NOTICE: Under IC § 4-22-7-7, this document is required to be published in the Indiana Register and is effective on its date of publication. It shall remain in effect until the date it is superseded or deleted by the publication of a new document in the Indiana Register. The publication of this document will provide the general public with information about the Department's official position concerning a specific issue.
ISSUES
I. Sales and Use Tax – Complimentary Meals and Merchandise
Authority: IC § 6-8.1-5-1(b); IC § 6-2.5-2-1(a); IC § 6-2.5-1-2(a); IC 6-2.5-4-1(b); Monarch Beverage Col, Inc v. Ind. Dep't of State Revenue, 589 N.E.2d 1209 (Ind. Tax Ct. 1992).
The Taxpayer protests the imposition of sales tax on certain meals and merchandise.
II. Tax Administration- Ten Percent Negligence Penalty
Authority: IC § 6-8.1-10-2.1; 45 IAC 15-11-2(b).
The Taxpayer protests the imposition of the ten percent negligence penalty.
STATEMENT OF FACTS
The Taxpayer operates a riverboat casino. The Taxpayer requested a refund of certain sales and use taxes paid for the tax period 2001. After an audit, the Indiana Department of Revenue (Department) denied the claim for refund and assessed additional sales and use tax, interest, and penalty for the years 2001-2003. The taxpayer protested a portion of the assessments. A hearing was held. This Letter of Findings results.
I. Sales and Use Tax- Complimentary Meals and Merchandise
DISCUSSION
The Department assessed sales tax on the Taxpayer's sales of meals and gift shop items to patrons who paid by presentation of "manual complimentary slips" and "LSI (computerized) paperless complimentary offsets." The Taxpayer protested these assessments contending that the transfers were not sales subject to sales tax. Rather, the Taxpayer characterized these transfers as nontaxable complimentary transfers.

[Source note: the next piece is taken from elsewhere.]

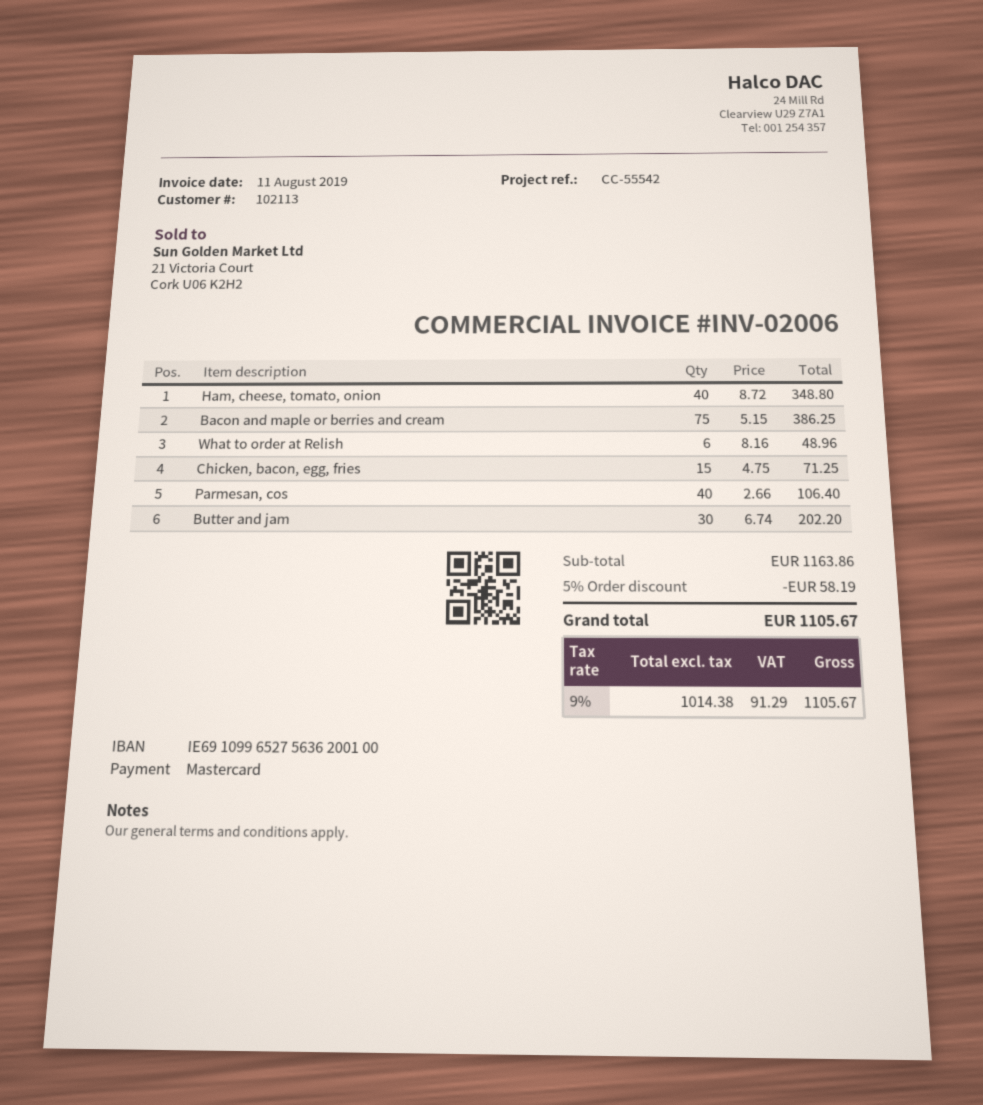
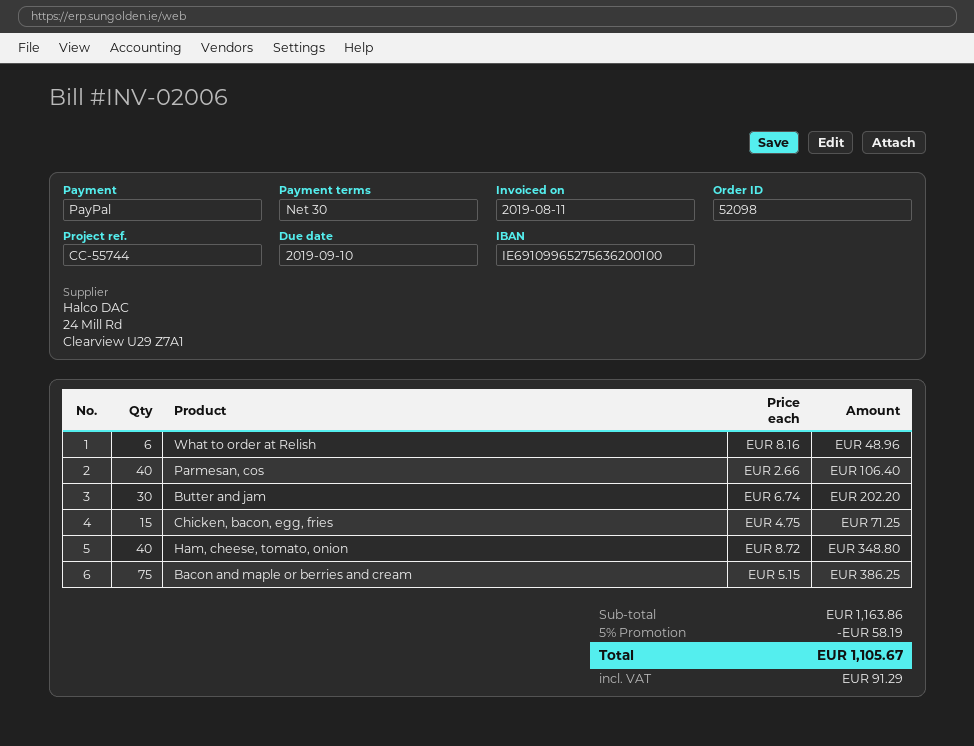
reference: CC-55542 -> CC-55744
payment method: Mastercard -> PayPal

Indiana Department of Revenue assessments are prima facie evidence that the tax assessment is correct. IC § 6-8.1-5-1(b). The Taxpayer bears the burden of proving that the assessment is incorrect. Id.
Indiana imposes a sales tax on "retail transactions made in Indiana" at IC § 6-2.5-2-1(a). A "retail transaction" is defined at IC § 6-2.5-1-2(a) as "a transaction of a retail merchant that constitutes selling at retail...."

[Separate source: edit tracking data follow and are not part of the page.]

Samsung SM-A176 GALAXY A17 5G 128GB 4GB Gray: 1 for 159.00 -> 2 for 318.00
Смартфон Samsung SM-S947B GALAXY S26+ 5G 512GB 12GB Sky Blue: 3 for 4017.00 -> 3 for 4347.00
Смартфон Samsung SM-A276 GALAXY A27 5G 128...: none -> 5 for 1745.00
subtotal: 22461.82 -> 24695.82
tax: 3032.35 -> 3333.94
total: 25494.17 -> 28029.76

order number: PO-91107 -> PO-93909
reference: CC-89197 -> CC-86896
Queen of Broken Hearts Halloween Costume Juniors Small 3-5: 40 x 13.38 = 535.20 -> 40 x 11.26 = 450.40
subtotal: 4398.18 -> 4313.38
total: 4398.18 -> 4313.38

A transaction constitutes selling at retail if it meets the following elements of a sale at retail pursuant to IC § 6-2.5-4-1(b):
A person is engaged in selling at retail when, in the ordinary course of his regularly conducted trade or business, he:
(1) acquires tangible personal property for the purpose of resale; and
(2) transfers that property to another person for consideration.

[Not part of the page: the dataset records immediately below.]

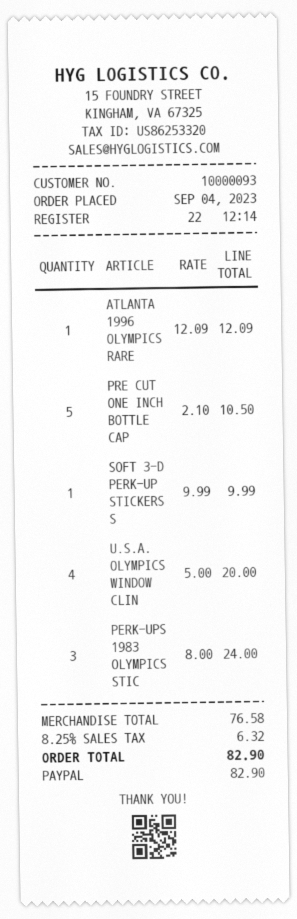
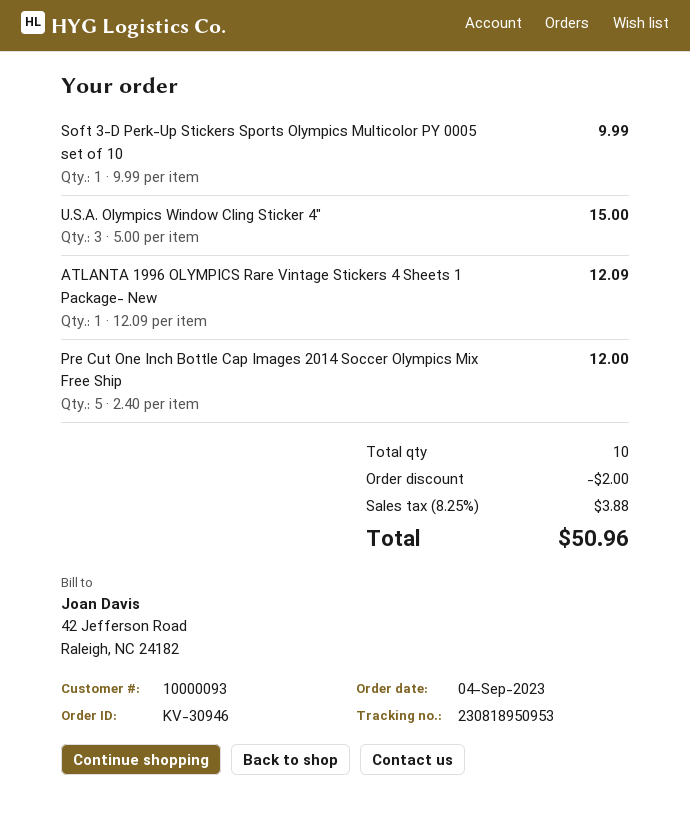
PRE CUT ONE INCH BOTTLE CAP: 5 x 2.10 = 10.50 -> 5 x 2.40 = 12.00
U.S.A. OLYMPICS WINDOW CLIN: 4 x 5.00 = 20.00 -> 3 x 5.00 = 15.00
PERK-UPS 1983 OLYMPICS STIC: 3 x 8.00 = 24.00 -> none
discount: none -> 2.00
tax: 8.25% = 6.32 -> 8.25% = 3.88
total: 82.90 -> 50.96

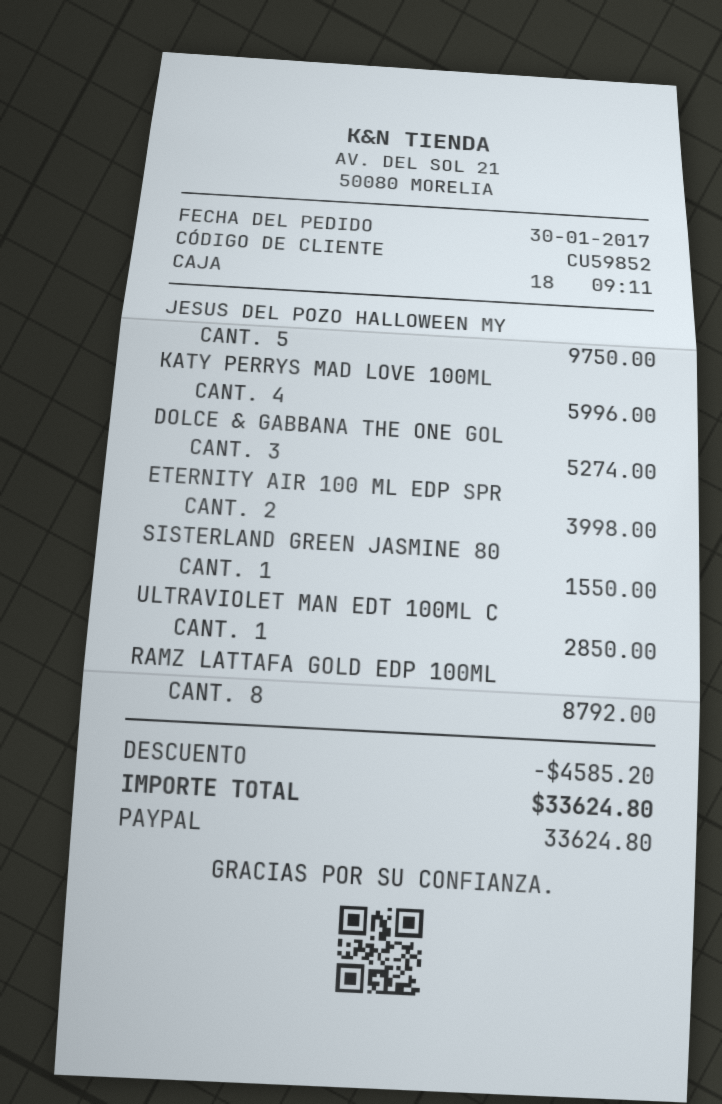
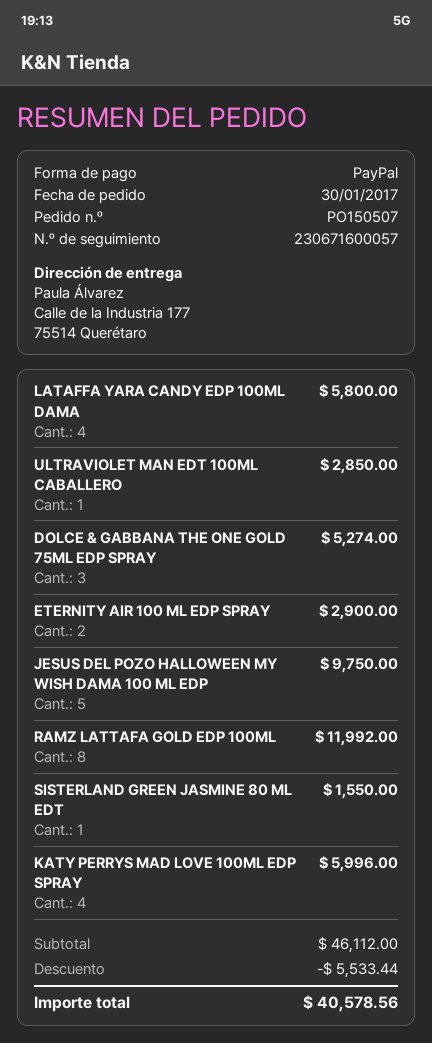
ETERNITY AIR 100 ML EDP SPR: 2 for 3998.00 -> 2 for 2900.00
RAMZ LATTAFA GOLD EDP 100ML: 8 for 8792.00 -> 8 for 11992.00
LATAFFA YARA CANDY EDP 100ML DAMA: none -> 4 for 5800.00
discount: 4585.20 -> 5533.44
total: 33624.80 -> 40578.56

If a retailer purchases tangible personal property in order to resell it and actually transfers that property to another in exchange for consideration, there is a retail sale subject to the Indiana sales tax. In this situation, there is agreement that the first element of a retail sale subject to sales tax is met – the Taxpayer acquires tangible personal property for resale and transfers the property (meals, drinks, and gift shop merchandise) to others in the ordinary course of its business. The issue to be determined in this case is whether or not the Taxpayer receives consideration for the transfer of the food, drinks, and gift shop items and therefore actually sells the items in a retail sale subject to Indiana sales tax.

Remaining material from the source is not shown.